### INSTRUCTIONS FOR THE TASK
After finding the line with "5 Mengungkap Penguasa Bisnis Air" in the data below, set down exactly each line through the one with "8 Ciri-ciri Saham yang Simpan Jebakan", inclusive, and stop there.

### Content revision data
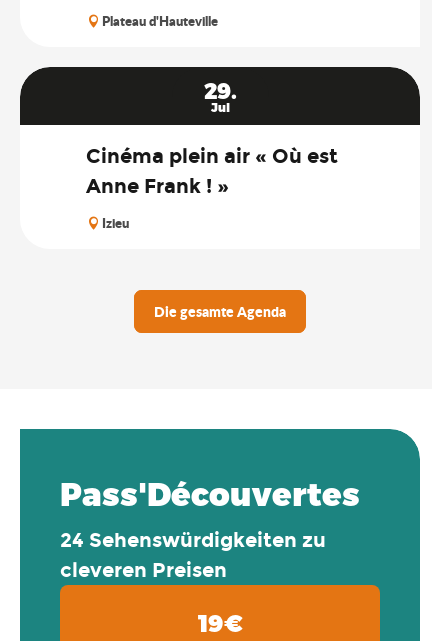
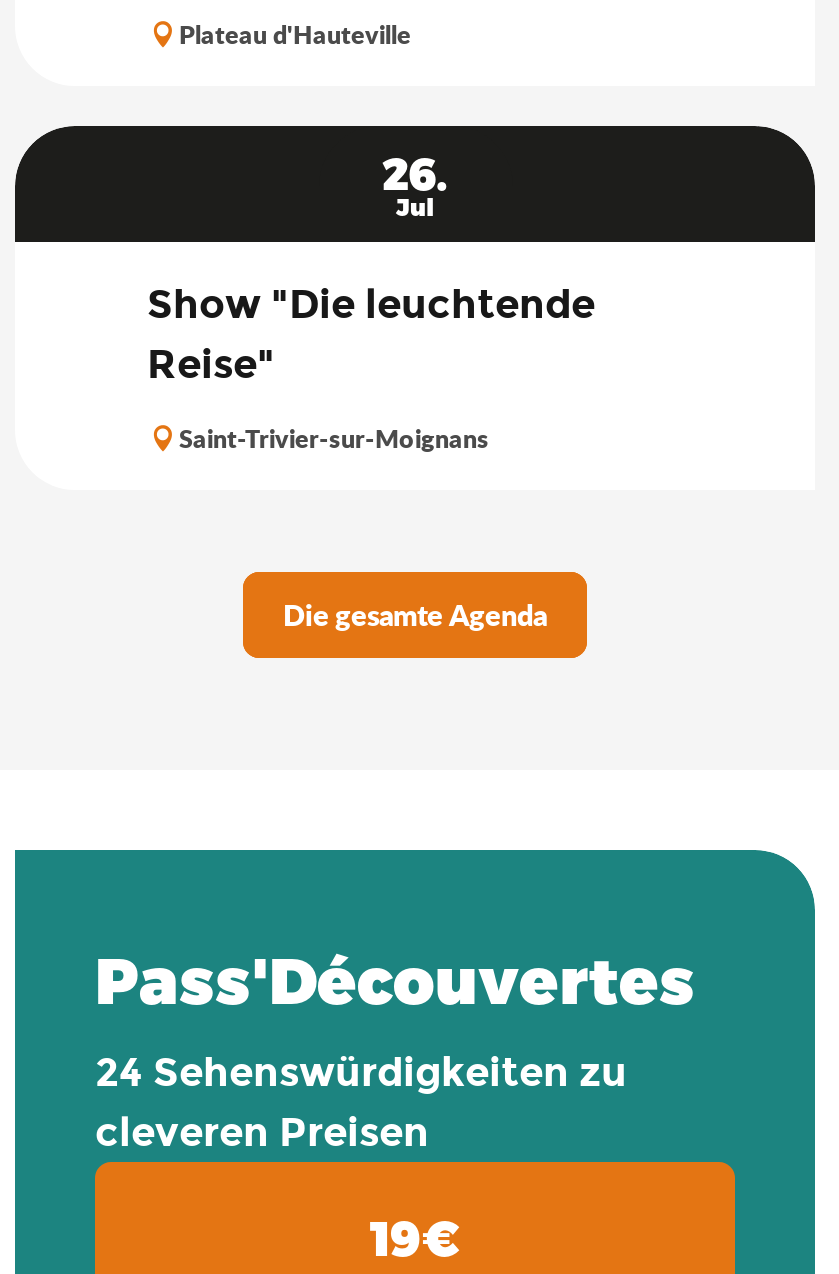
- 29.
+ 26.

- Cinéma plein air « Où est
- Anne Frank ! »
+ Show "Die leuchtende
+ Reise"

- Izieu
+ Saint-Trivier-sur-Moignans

---

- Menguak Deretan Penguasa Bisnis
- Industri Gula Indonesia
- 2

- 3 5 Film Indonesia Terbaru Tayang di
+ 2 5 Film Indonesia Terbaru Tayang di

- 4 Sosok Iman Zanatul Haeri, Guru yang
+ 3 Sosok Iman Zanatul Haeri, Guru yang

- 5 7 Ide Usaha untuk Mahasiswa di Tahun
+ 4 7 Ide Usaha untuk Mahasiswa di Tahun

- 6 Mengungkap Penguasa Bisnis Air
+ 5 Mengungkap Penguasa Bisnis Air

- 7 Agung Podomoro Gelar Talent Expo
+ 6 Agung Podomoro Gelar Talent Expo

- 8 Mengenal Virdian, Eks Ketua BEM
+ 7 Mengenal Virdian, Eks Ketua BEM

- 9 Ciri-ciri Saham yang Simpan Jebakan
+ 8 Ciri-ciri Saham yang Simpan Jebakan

### ANSWER TO THIS TASK
+ 5 Mengungkap Penguasa Bisnis Air

- 7 Agung Podomoro Gelar Talent Expo
+ 6 Agung Podomoro Gelar Talent Expo

- 8 Mengenal Virdian, Eks Ketua BEM
+ 7 Mengenal Virdian, Eks Ketua BEM

- 9 Ciri-ciri Saham yang Simpan Jebakan
+ 8 Ciri-ciri Saham yang Simpan Jebakan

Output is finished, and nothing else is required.